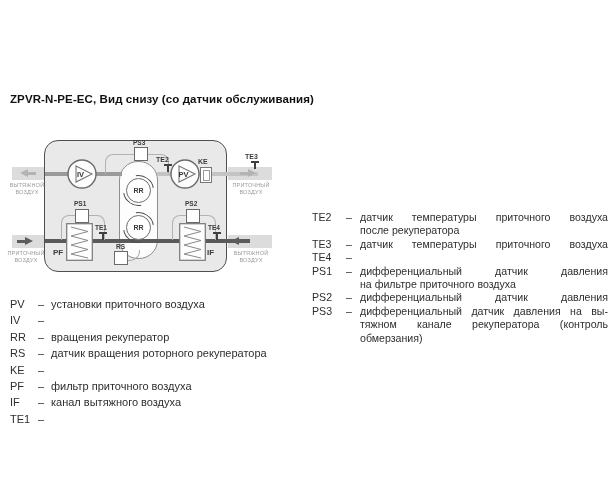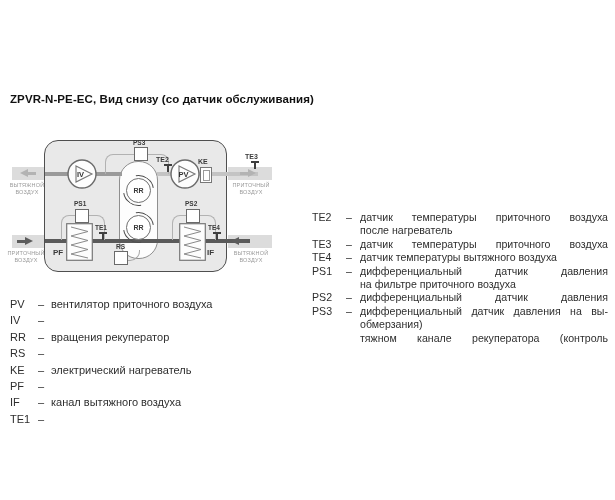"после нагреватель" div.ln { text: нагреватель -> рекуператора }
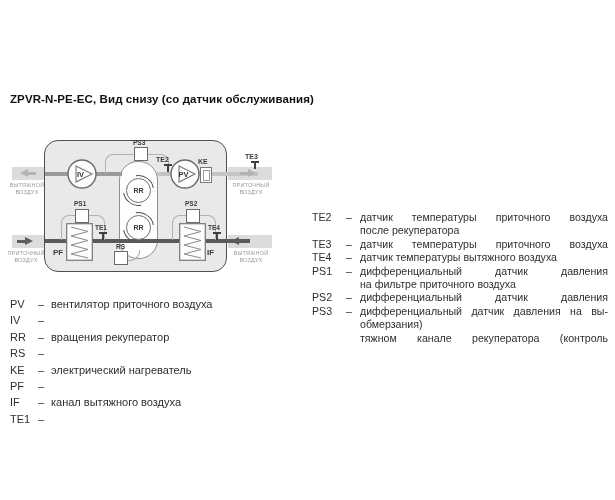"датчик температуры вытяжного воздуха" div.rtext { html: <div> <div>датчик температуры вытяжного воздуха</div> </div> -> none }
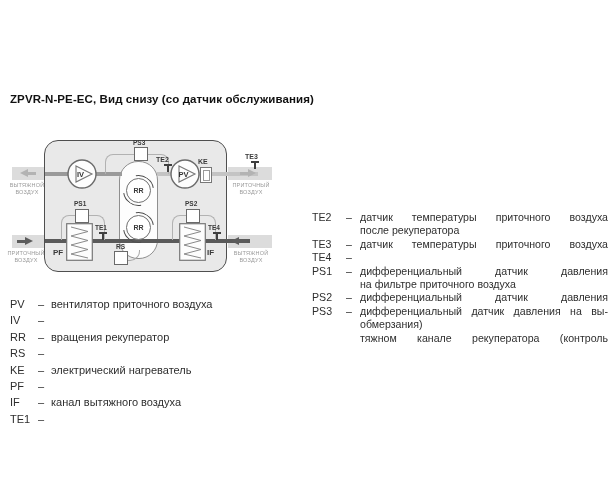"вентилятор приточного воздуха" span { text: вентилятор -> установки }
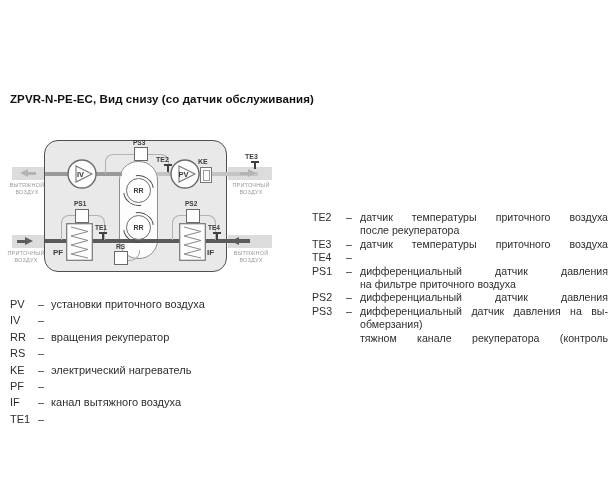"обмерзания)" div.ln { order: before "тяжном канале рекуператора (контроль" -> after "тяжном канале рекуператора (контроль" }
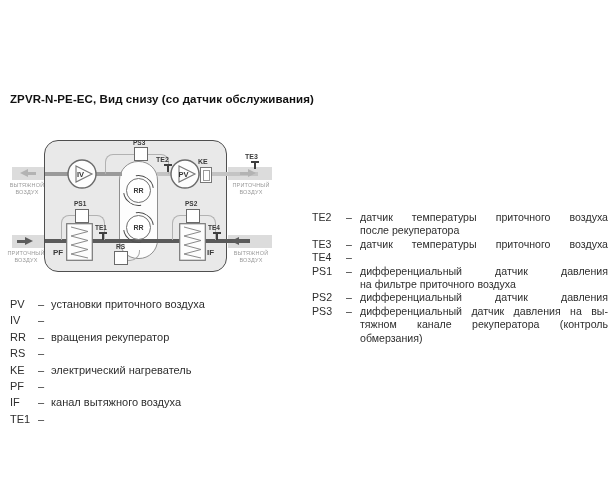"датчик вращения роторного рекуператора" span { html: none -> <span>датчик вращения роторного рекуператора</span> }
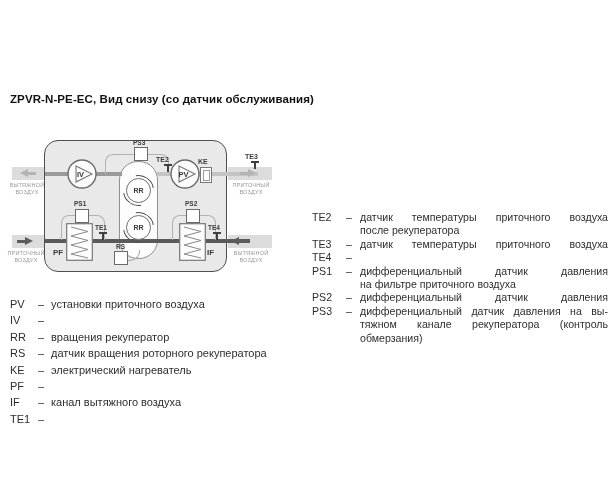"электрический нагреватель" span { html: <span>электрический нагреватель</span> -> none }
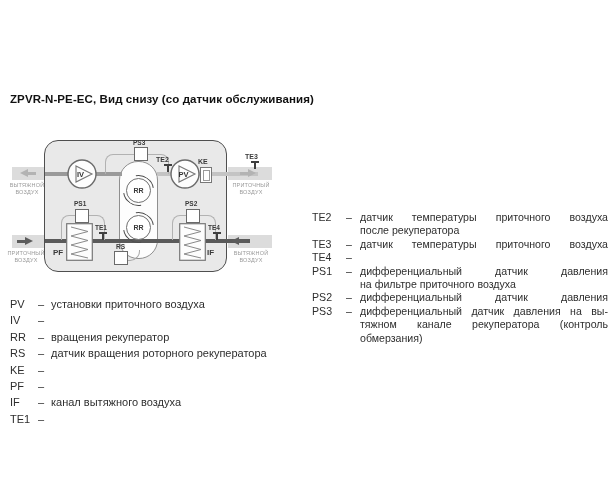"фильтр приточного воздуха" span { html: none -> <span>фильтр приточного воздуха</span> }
::::
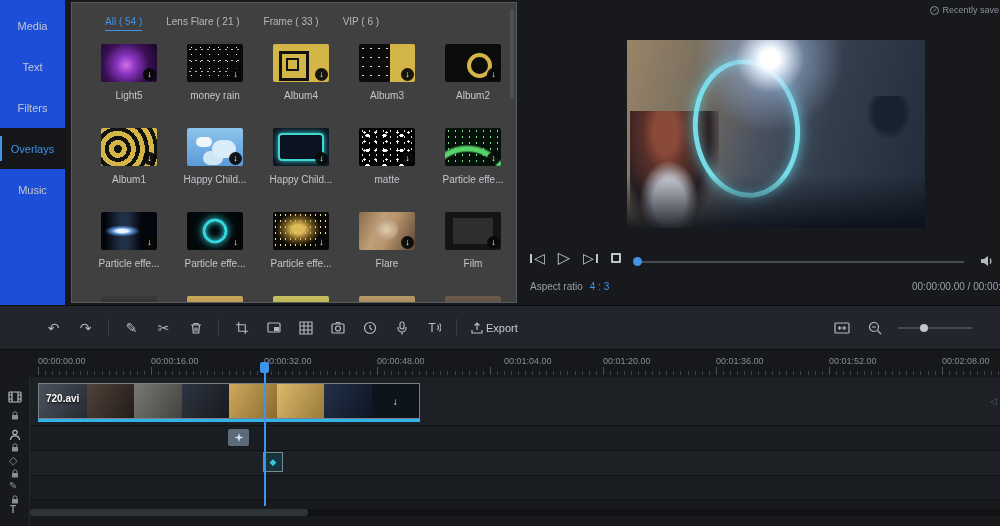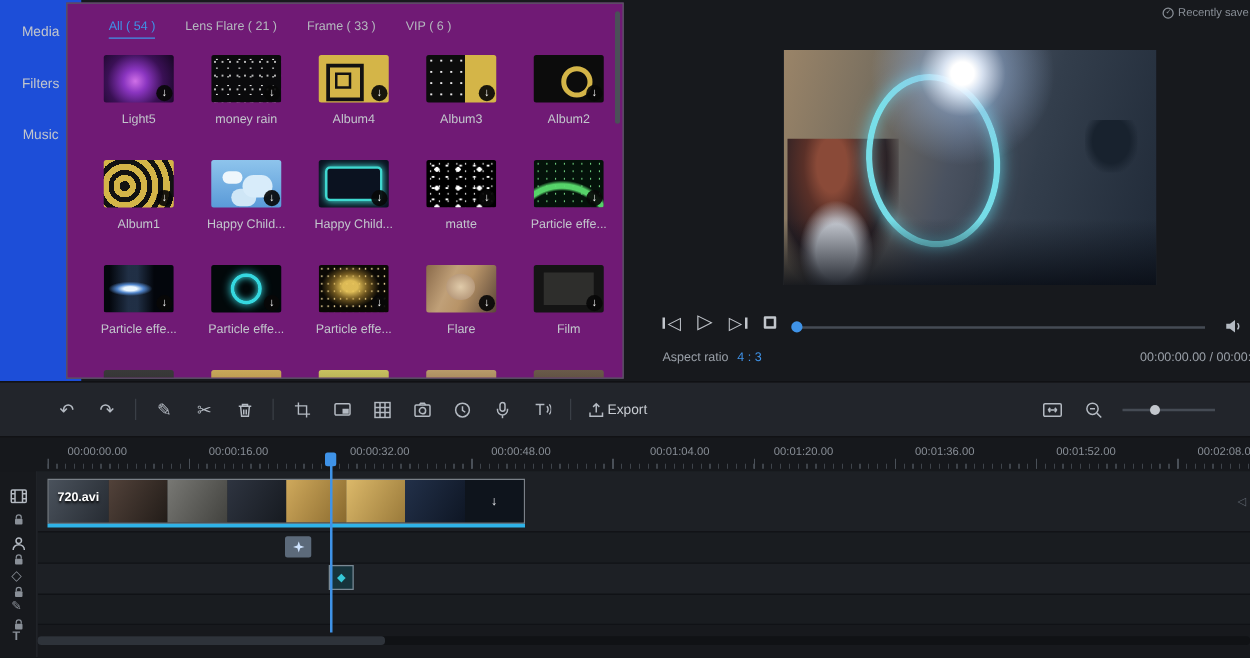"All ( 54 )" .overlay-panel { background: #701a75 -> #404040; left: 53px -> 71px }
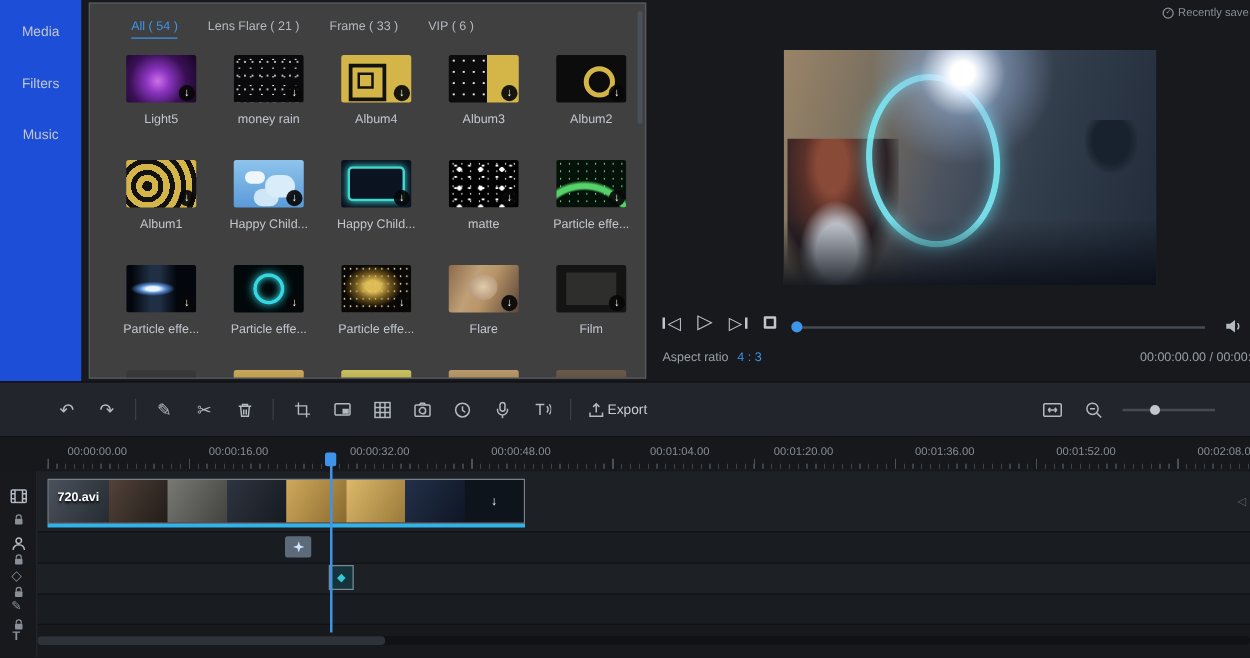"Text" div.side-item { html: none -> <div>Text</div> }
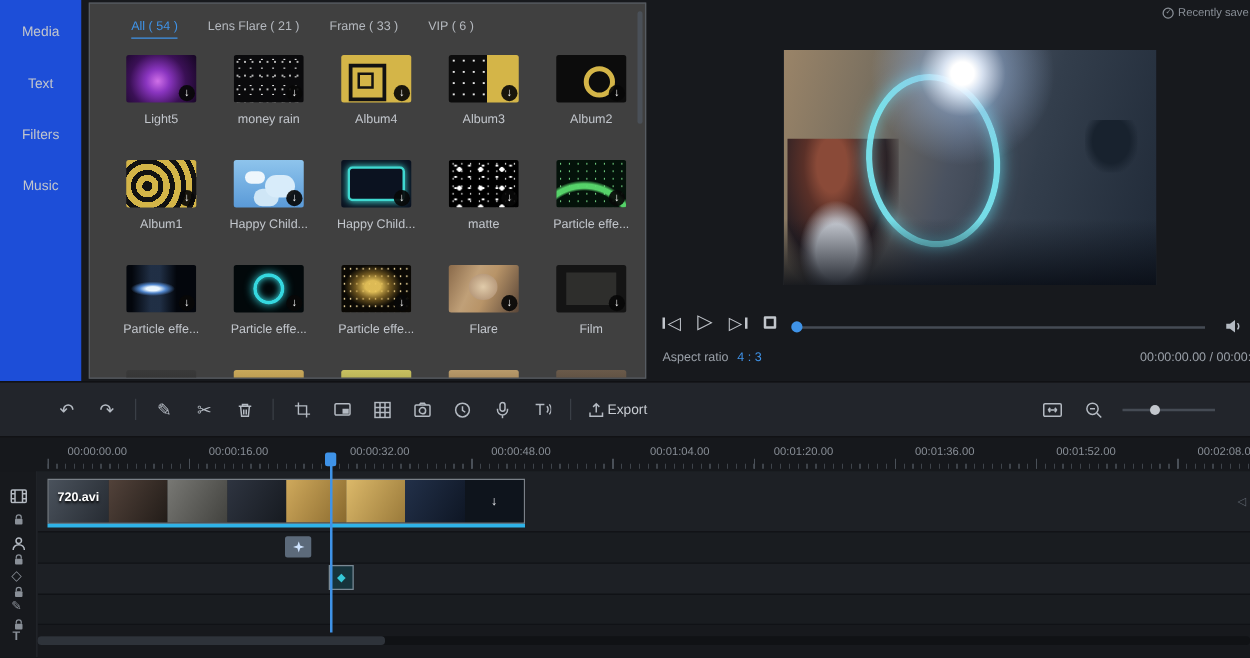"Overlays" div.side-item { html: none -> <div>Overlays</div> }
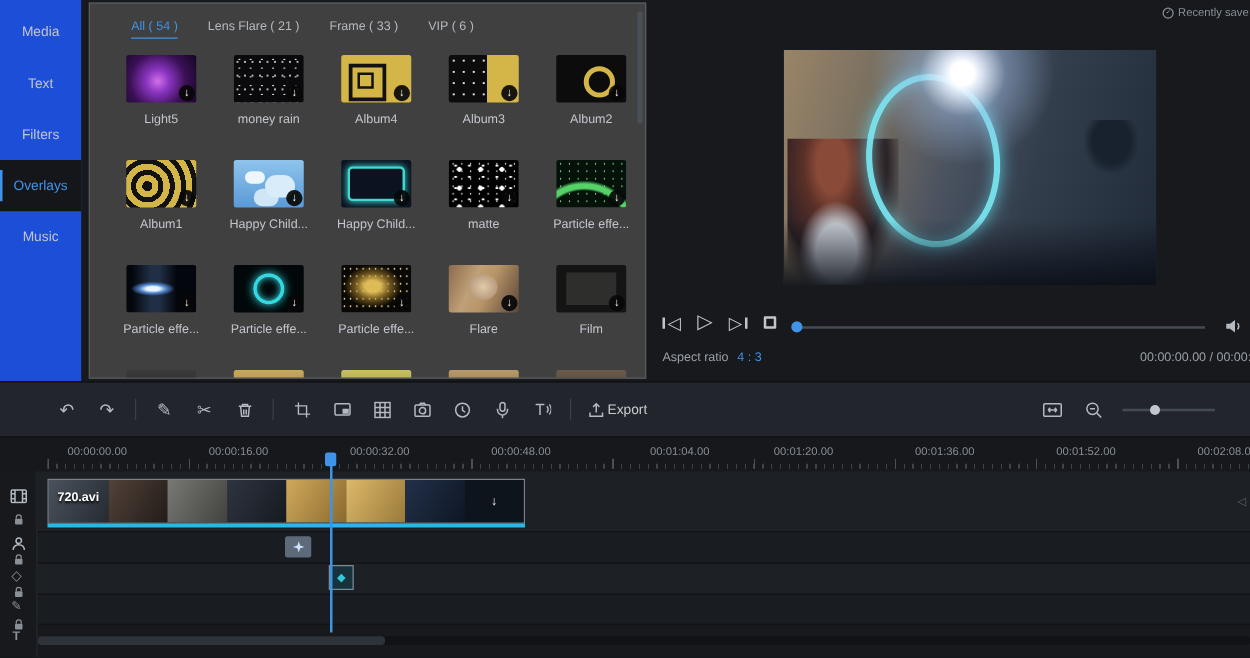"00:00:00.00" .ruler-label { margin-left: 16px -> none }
::::
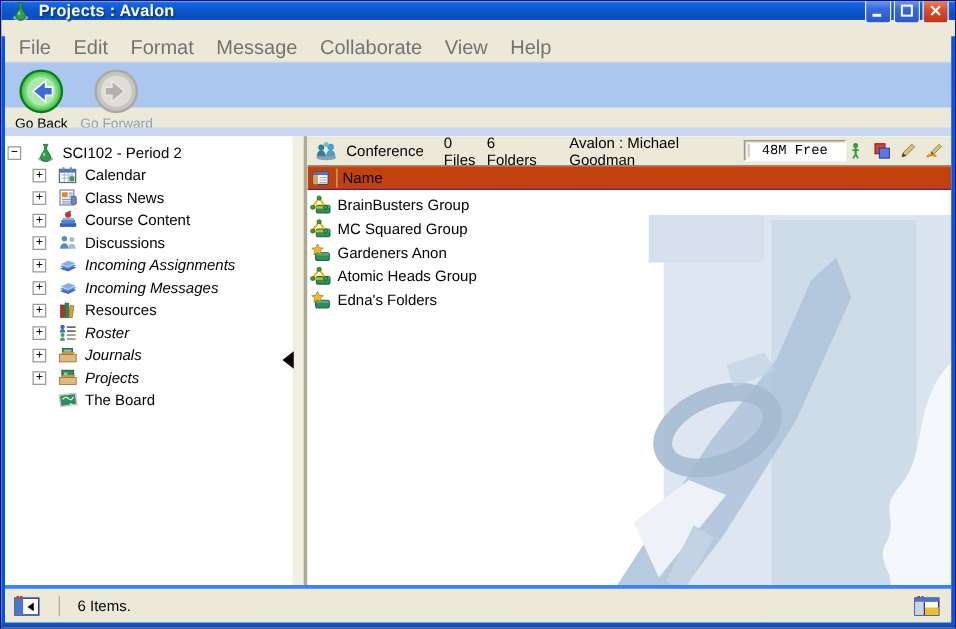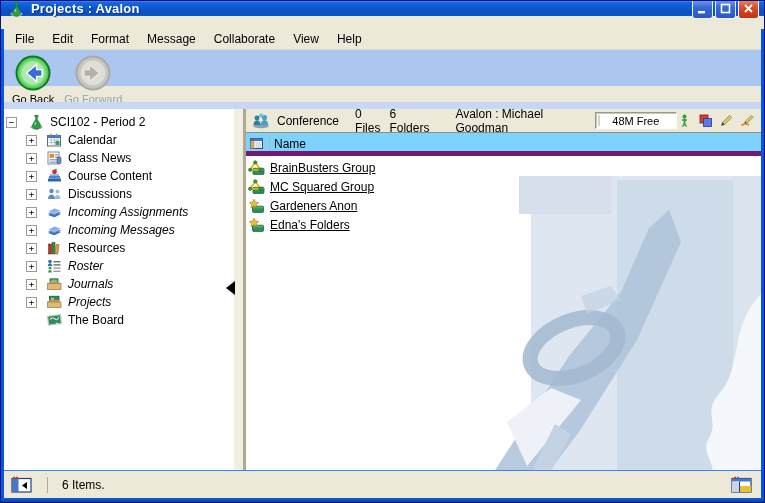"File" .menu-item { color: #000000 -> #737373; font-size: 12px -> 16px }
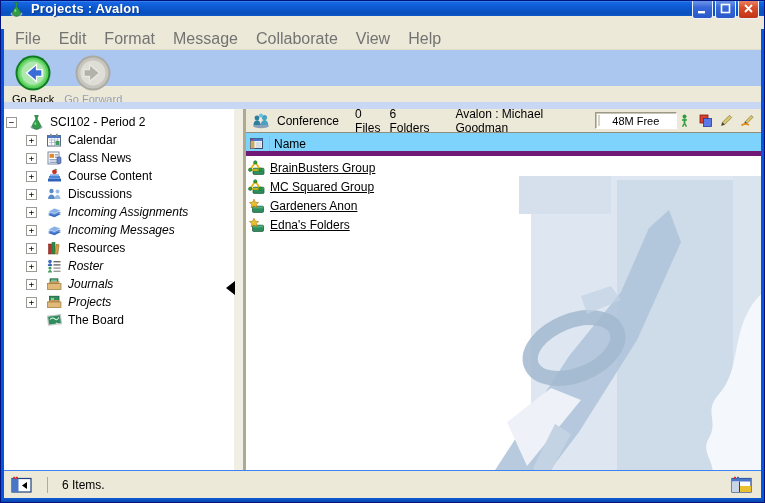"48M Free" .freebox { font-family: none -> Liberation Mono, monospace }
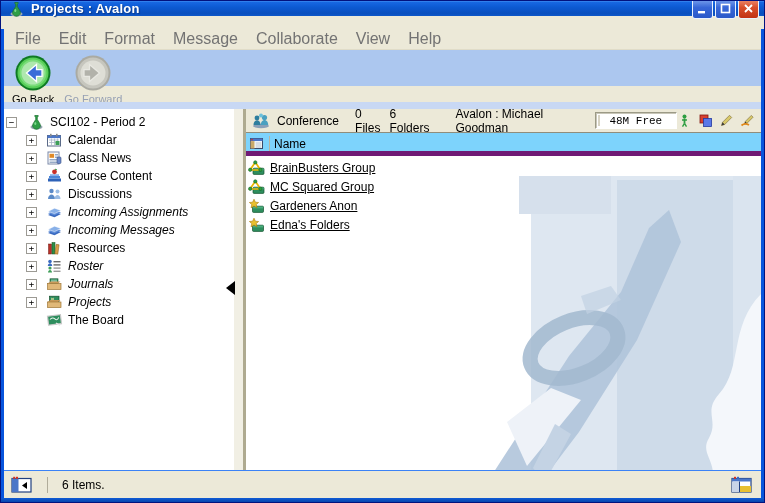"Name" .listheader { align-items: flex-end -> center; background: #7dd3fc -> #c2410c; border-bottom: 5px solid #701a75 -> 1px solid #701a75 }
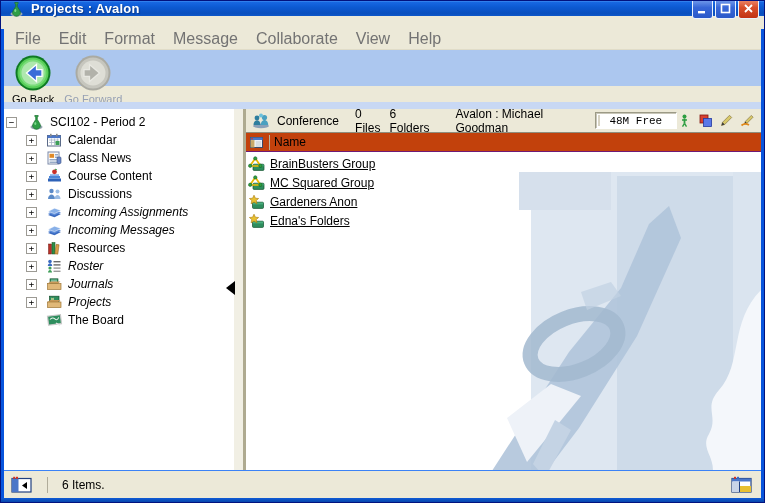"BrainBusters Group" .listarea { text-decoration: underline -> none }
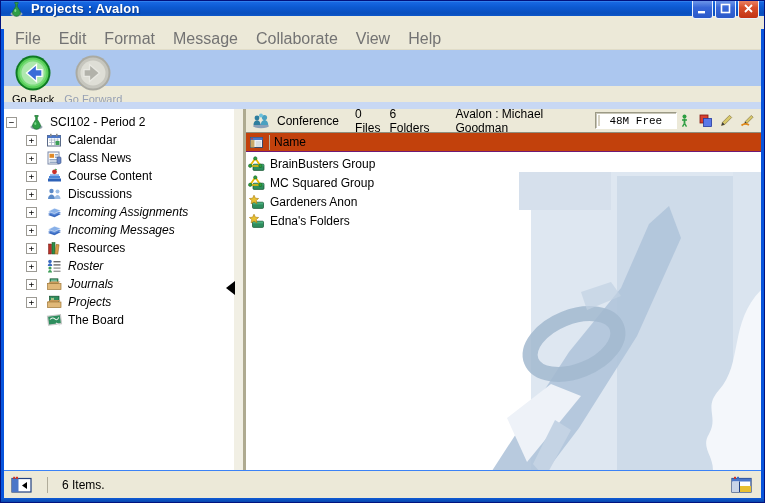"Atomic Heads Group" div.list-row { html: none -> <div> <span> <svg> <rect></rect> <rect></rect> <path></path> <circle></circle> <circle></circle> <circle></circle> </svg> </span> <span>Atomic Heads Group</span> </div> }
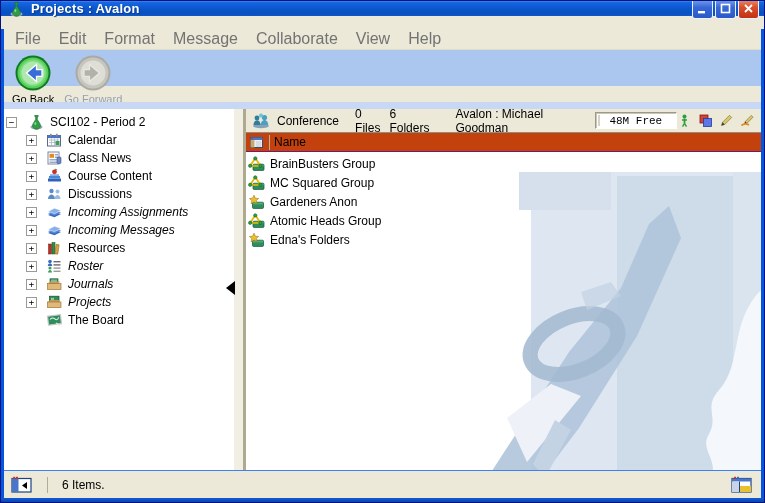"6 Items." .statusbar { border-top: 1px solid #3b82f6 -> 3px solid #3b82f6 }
::::
**Aim of the task**
What is needed is an exact copy of the lines above from the one with "align-items: flex-end ->" to the one with "border-top: 1px solid", both ends kept, and nothing more; please leave the pictures out.

**Your response**
"Name" .listheader { align-items: flex-end -> center; background: #7dd3fc -> #c2410c; border-bottom: 5px solid #701a75 -> 1px solid #701a75 }
"BrainBusters Group" .listarea { text-decoration: underline -> none }
"Atomic Heads Group" div.list-row { html: none -> <div> <span> <svg> <rect></rect> <rect></rect> <path></path> <circle></circle> <circle></circle> <circle></circle> </svg> </span> <span>Atomic Heads Group</span> </div> }
"6 Items." .statusbar { border-top: 1px solid #3b82f6 -> 3px solid #3b82f6 }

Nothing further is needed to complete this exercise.